====== DATA SHOWN ======
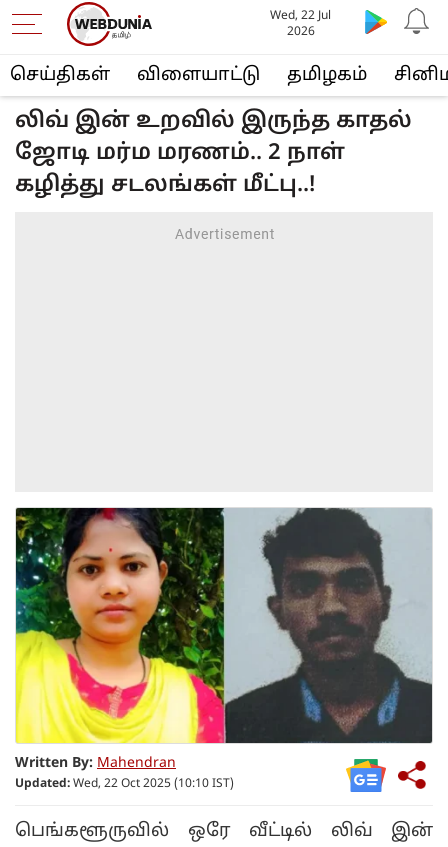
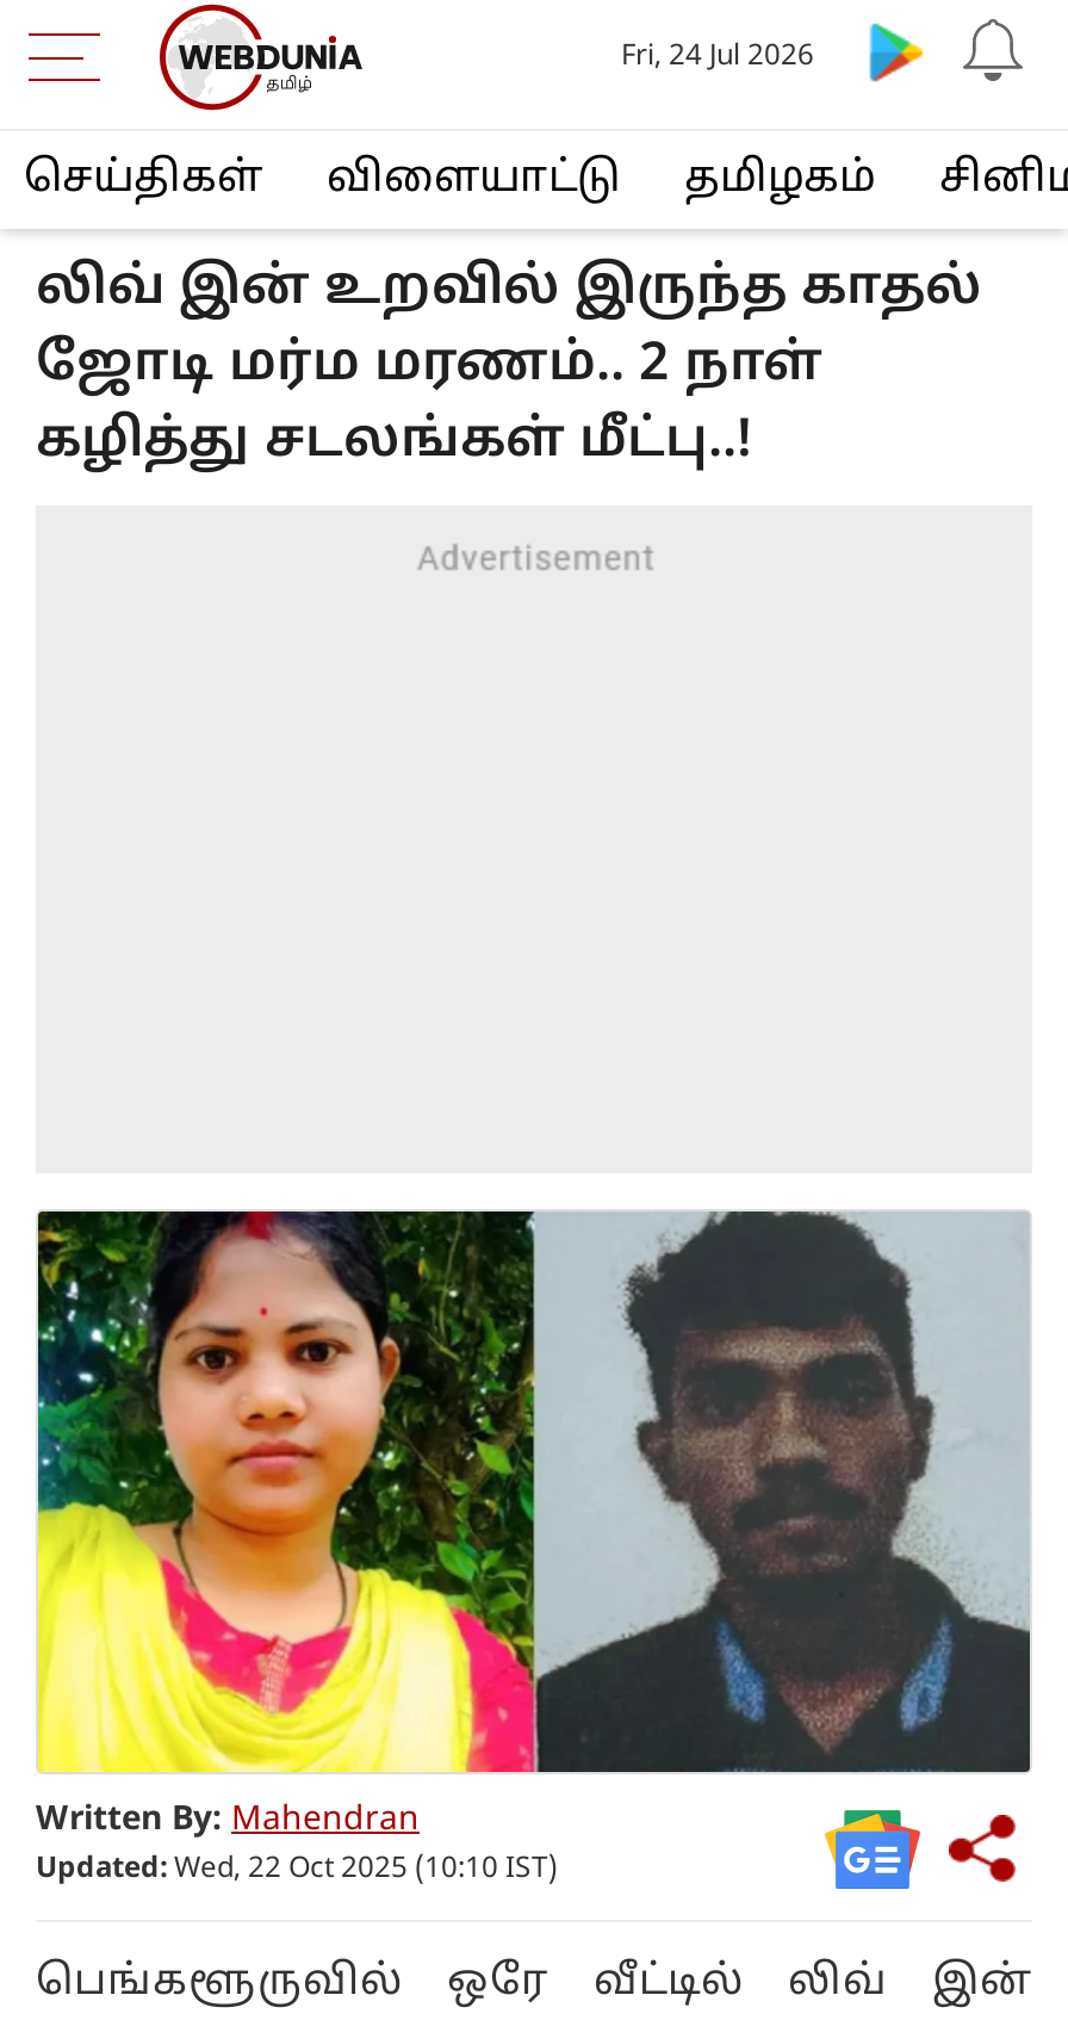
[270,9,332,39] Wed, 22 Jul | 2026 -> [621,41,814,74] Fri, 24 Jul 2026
======
====== DATA SHOWN ======
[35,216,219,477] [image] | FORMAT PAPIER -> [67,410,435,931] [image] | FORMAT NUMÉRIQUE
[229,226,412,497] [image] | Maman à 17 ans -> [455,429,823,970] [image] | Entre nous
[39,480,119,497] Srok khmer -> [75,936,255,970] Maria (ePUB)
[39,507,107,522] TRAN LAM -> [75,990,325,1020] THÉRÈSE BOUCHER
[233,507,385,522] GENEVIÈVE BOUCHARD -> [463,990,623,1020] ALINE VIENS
======
====== DATA SHOWN ======
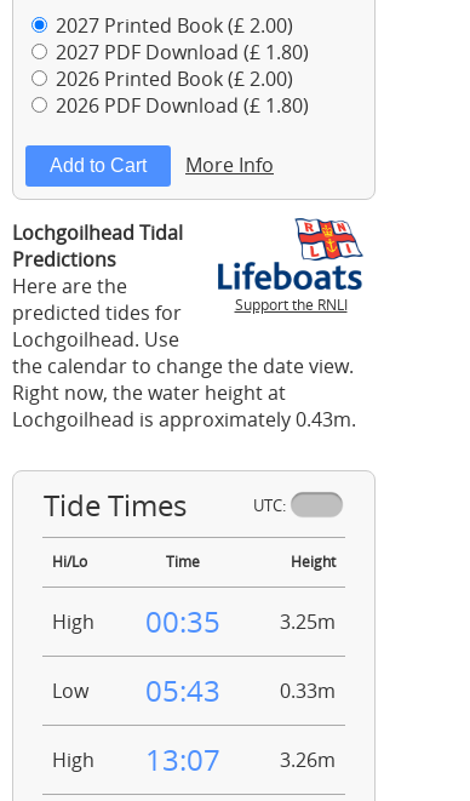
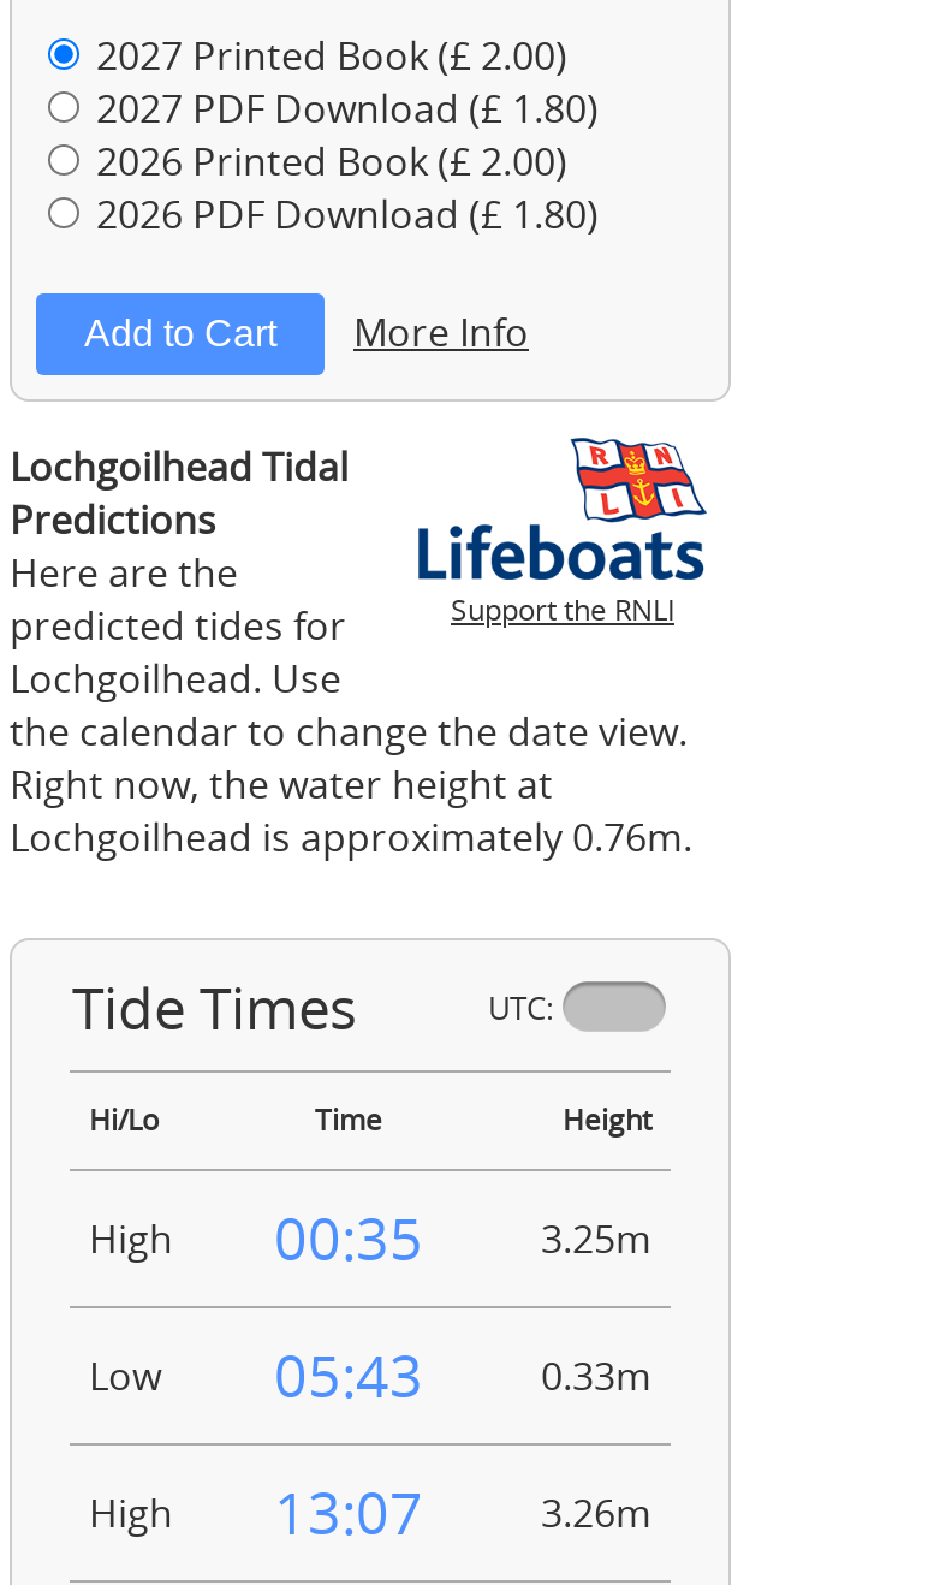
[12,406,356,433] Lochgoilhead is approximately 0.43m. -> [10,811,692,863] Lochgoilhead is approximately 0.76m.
======
ABOUT THIS EXERCISE:
Given the records above, reproduce precisely and only the lines between the line holding "[39,507,107,522] TRAN LAM" and the line holding "[233,507,385,522] GENEVIÈVE BOUCHARD", inclusive.

RESPONSE AREA:
[39,507,107,522] TRAN LAM -> [75,990,325,1020] THÉRÈSE BOUCHER
[233,507,385,522] GENEVIÈVE BOUCHARD -> [463,990,623,1020] ALINE VIENS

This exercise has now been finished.